Albacete’s reflections on suffering – obviously flowing from the depths of a man who is no stranger to the topic – are simply stunning. These alone make the book a must-read. He offers no “answer” to the question of suffering. Indeed, he believes the “cruelest response to suffering is the attempt to explain it away” with a “prepackaged religious reply” (pp. 99, 102). Albacete explores the question with ready understanding for those led to scorn God in their misery and despair. Like nothing else, suffering propels man to voice “the great cry: ‘why?’”

The only human response to suffering, according to Albacete, is co-suffering. As co-sufferers, we “can impose nothing on the other person. We can only help the other to ask the question ‘why’ by asking it together – that is, by praying together” (p. 102). “To co-suffer is to be willing ...to risk our own faith by identifying with those who suffer in their questioning of God.” We must “make a human connection with the sufferer, and cry out to God together” (p. 101).

Suffering is a deeply personal reality. It is “a wound in our personal identity” (p. 100). When we suffer, “deep within our hearts we hear a distant echo of what could have been, of how human life was really meant to be” (p. 112). In this way, suffering points us not only to “some standard,” but to the Standard, the Infinite, or – to use Albacete’s favorite word – the “Mystery.”

Without saying so directly, Albacete gently suggests that human suffering points us in some way to the “great mystery” of Christ and the Church. If the divine Mystery is not to be blamed for the horrors humanity experiences, then this Mystery must also be a “co-sufferer.” This Mystery must be willing to “descend into the hell we have encountered” in order to save us from the ultimate suffering – death, our own annihilation. Human co-suffering is limited. While it can ease another’s sufferings, as Albacete observes, it cannot “prevent that person from dying. But what if the co-sufferer is the author of our identity? Then this co-suffering would be stronger than death” (p. 115). Then we could entertain the hope of the redemption of suffering.
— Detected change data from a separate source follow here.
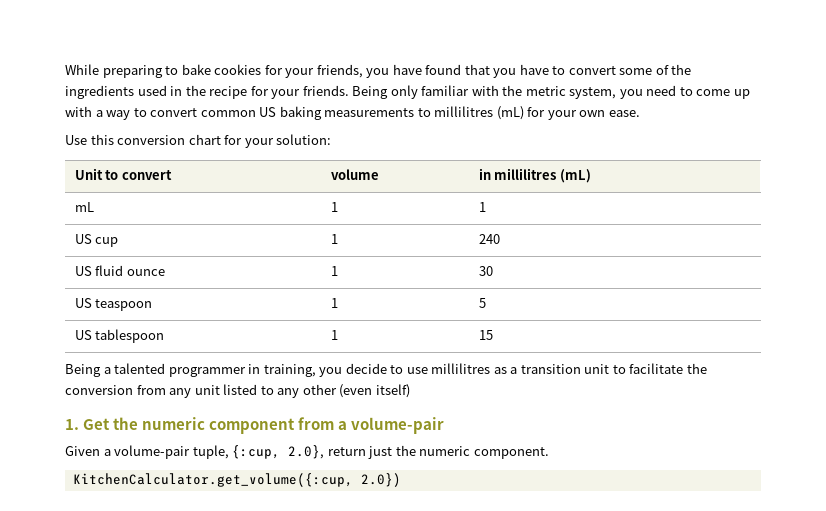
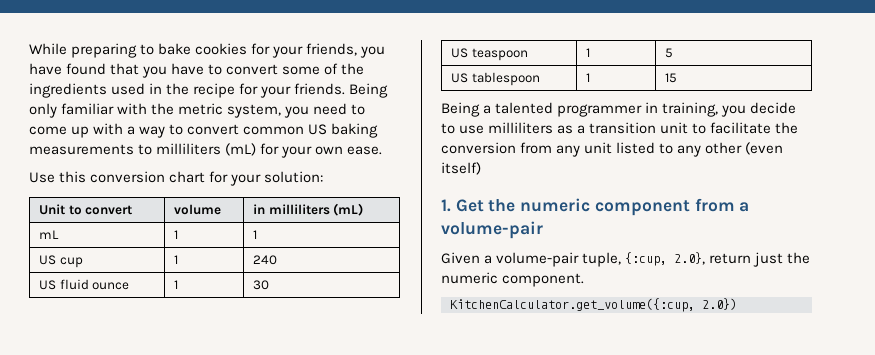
- Being only familiar with the metric system, you need to come up with a way to convert common US baking measurements to millilitres (mL) for your own ease.
+ Being only familiar with the metric system, you need to come up with a way to convert common US baking measurements to milliliters (mL) for your own ease.
- Unit to convert | volume | in millilitres (mL)
+ Unit to convert | volume | in milliliters (mL)
- Being a talented programmer in training, you decide to use millilitres as a transition unit to facilitate the conversion from any unit listed to any other (even itself)
+ Being a talented programmer in training, you decide to use milliliters as a transition unit to facilitate the conversion from any unit listed to any other (even itself)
The redemption of suffering does not eliminate it, at least not in the earthly realm. Instead, the redemption of suffering creates “a community of those who love and offer[s] a home to those who suffer.” The presence of this community “represents an invitation to free human beings to embrace a new vocation, a new mission: to join the community of ‘redemptive suffering,’ to help complete what might be lacking in its inner resources to offer a home to those who suffer, sparing them from the loneliness that is hell” (pp. 115-116).
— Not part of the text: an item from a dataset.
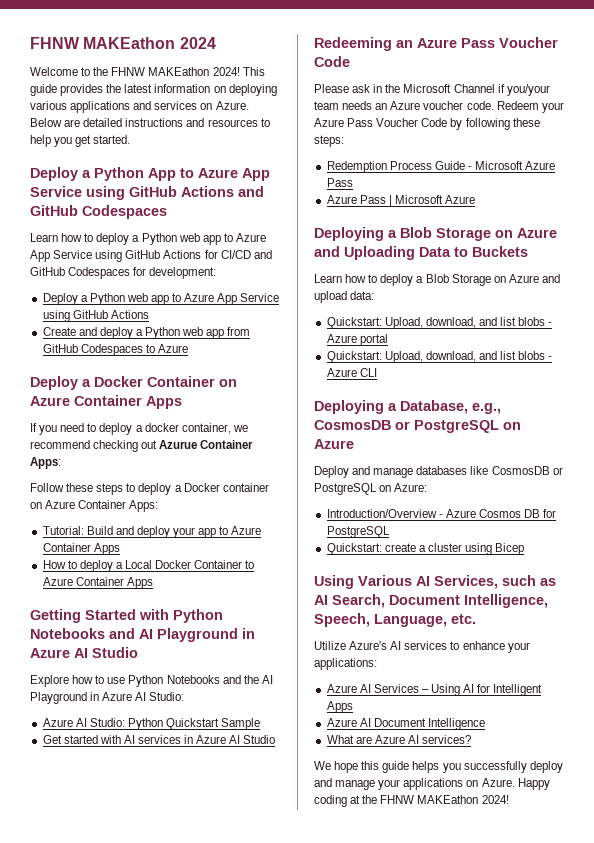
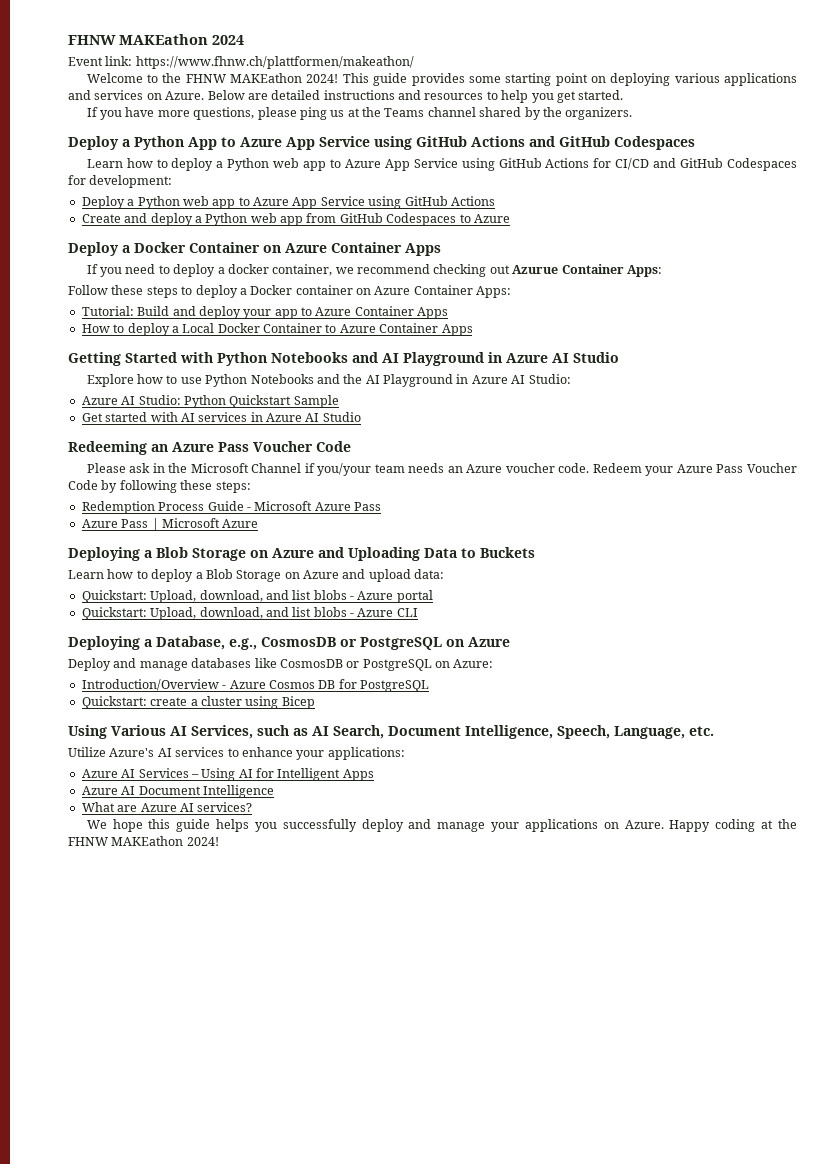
+ Event link: https://www.fhnw.ch/plattformen/makeathon/
- This guide provides the latest information on deploying various applications and services on Azure.
+ This guide provides some starting point on deploying various applications and services on Azure.
+ If you have more questions, please ping us at the Teams channel shared by the organizers.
In the end, for Albacete, “Religion is either the reasonable quest for the satisfaction of all the original desires of the heart, or it is a dangerous, divisive, harmful waste of time” (p. 154). Perhaps the atheistic powers that seek to squelch the desires of the heart are right. Perhaps there is no satisfaction of our desire for infinity. But perhaps there remains a “Presence” among us that has not only seen the stars, but come from them. It is this “terrible perhaps” that lies at the heart of the Christian proposal.
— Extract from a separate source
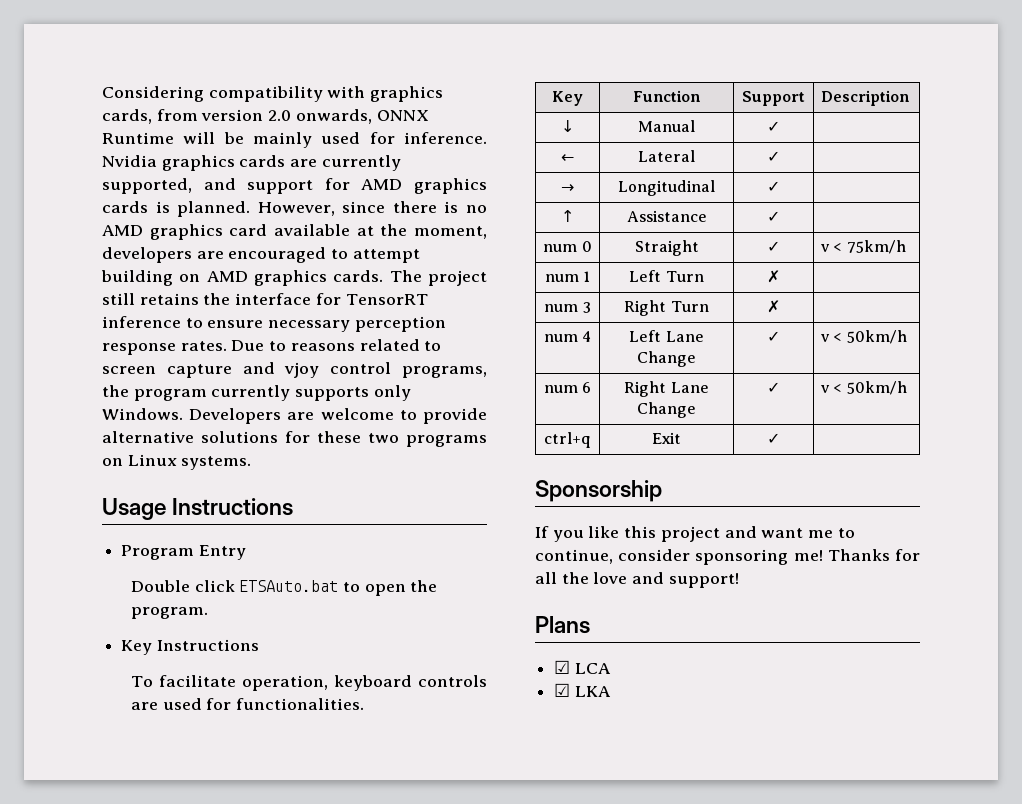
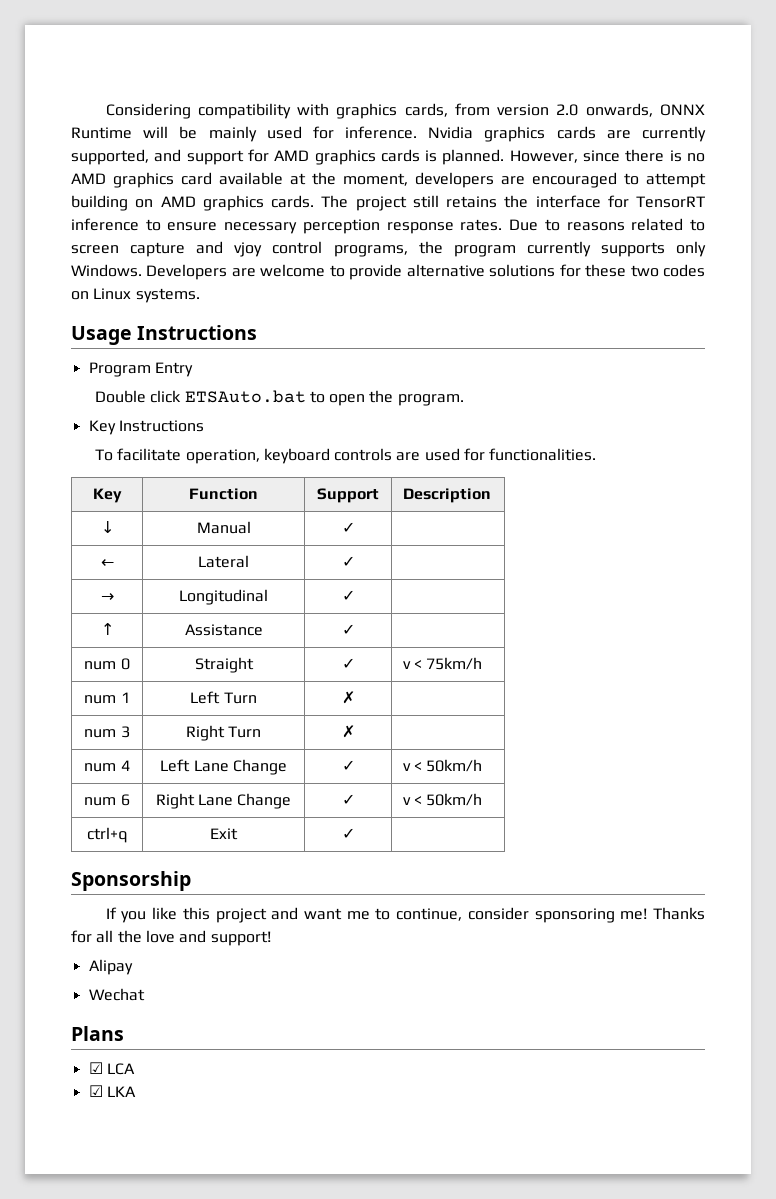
- Developers are welcome to provide alternative solutions for these two programs on Linux systems.
+ Developers are welcome to provide alternative solutions for these two codes on Linux systems.
+ Alipay
+ Wechat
As a Catholic Christian, it is clear that Albacete sees the human mystery as inseparable from the mystery of Christ. But there is not even a hint in his reflections that he is trying to “force-fit” the human drama into a preconceived theological system. With unstinting respect for the personal freedom of the reader, Albacete is reflecting on the questions and experiences we all have. This is why everyone – whatever his or her belief, or struggle to believe – can richly benefit from the “mystical Monsignor’s” humble attempt to represent “God at the Ritz.”